In the motion tabled in parliament, Mr Rowley also quoted EIS teachers’ union general secretary Larry Flanagan, who commented on the government’s education revival strategy and said: fails to promote a single big initiative such as a reduction in class sizes, which would catalyze a program of resumption of education and bring immediate benefits to Scottish children and young people.

“Smaller classes, even on a limited basis, like P2 and P3 or S1 and S2, would mean more teacher time per student and help targeted interventions where the pandemic has disproportionately impacted children’s lives. .

“As a country, we need to be bolder in our ambitions for our young people. ”

Mr Rowley added: “I encourage parents to comment on class sizes. It is not fair that the ability of parents to pay for education gives some children a better chance at success.

“We need more teachers, more teaching assistants and smaller classes if we are to achieve equality for all in education.

“Considering what the students went through, we need to be more ambitious in resuming education.”

Across Scotland, the average class size for primary school students in 2020 was 23.1, up from 23.5 in 2019. This is the smallest average class size since 2012.

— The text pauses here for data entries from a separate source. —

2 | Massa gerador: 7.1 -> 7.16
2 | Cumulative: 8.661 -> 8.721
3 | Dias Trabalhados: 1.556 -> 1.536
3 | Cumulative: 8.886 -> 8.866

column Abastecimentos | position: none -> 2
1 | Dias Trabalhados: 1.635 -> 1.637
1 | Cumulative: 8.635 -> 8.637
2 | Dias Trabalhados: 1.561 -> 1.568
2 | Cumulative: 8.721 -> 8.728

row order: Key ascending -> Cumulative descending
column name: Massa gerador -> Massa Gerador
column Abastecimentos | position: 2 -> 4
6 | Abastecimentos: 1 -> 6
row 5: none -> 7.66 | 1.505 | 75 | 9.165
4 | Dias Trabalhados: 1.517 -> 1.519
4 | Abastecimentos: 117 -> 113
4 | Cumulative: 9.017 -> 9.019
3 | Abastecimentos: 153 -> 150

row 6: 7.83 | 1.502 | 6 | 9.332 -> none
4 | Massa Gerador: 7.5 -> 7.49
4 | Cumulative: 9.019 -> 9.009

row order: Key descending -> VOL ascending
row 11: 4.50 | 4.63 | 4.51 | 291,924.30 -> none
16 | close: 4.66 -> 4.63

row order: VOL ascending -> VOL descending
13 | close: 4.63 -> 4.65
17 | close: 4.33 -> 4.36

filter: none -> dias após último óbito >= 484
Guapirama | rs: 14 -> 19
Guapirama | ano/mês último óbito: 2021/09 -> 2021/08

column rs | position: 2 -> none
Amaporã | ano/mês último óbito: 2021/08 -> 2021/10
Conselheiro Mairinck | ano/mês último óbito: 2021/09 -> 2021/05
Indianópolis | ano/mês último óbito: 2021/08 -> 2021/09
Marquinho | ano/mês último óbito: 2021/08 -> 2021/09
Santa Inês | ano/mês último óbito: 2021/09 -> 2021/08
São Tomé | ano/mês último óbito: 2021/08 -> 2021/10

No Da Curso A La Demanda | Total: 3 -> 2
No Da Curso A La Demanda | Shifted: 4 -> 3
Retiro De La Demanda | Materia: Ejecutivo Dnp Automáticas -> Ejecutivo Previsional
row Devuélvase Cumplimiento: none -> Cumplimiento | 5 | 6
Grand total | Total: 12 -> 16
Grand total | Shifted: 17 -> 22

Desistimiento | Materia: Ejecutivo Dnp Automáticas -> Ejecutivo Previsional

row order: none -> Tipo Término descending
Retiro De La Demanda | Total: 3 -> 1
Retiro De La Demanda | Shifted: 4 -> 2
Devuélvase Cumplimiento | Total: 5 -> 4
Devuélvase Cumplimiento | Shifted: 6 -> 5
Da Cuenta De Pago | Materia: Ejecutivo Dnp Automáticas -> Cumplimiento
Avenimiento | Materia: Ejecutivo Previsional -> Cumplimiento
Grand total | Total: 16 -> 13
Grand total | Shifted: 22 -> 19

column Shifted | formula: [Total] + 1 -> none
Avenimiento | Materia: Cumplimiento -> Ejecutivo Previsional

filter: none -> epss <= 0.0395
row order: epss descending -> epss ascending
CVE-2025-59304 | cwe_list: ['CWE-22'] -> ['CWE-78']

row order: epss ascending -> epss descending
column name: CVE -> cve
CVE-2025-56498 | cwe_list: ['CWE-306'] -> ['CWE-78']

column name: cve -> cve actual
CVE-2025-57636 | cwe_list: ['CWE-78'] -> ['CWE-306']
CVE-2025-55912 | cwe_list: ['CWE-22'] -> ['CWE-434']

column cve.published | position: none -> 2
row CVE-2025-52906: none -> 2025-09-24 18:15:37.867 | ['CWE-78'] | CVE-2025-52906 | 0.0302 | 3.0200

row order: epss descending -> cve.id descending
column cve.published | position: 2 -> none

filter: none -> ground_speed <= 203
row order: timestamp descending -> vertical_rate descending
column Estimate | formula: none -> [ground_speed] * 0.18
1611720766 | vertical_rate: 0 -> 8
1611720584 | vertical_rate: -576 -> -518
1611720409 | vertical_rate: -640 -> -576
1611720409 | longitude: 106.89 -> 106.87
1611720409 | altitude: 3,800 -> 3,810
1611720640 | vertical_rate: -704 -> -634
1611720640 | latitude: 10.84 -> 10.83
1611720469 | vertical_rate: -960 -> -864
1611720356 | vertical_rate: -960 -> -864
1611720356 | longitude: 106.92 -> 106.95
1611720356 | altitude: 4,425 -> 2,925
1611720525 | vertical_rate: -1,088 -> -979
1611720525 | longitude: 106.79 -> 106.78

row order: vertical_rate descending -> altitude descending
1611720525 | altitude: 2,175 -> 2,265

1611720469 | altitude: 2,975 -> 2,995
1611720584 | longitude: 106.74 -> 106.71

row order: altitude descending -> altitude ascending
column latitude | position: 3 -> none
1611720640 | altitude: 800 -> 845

A Scottish government spokesperson said: ‘The average primary class size last year was the lowest since 2012. The number of teachers is at its highest since 1980.

“Since the pandemic we have provided £ 240million for additional staff to help resume education. Local authorities may be able to use the funding we have provided for additional staff to reduce class sizes to meet local requirements.

“We are committed to reducing the contact time of teachers in class by an hour and a half per week in order to reduce their workload and free them up to prepare for lessons and improve their skills. We will work with our SNCT partners to achieve this.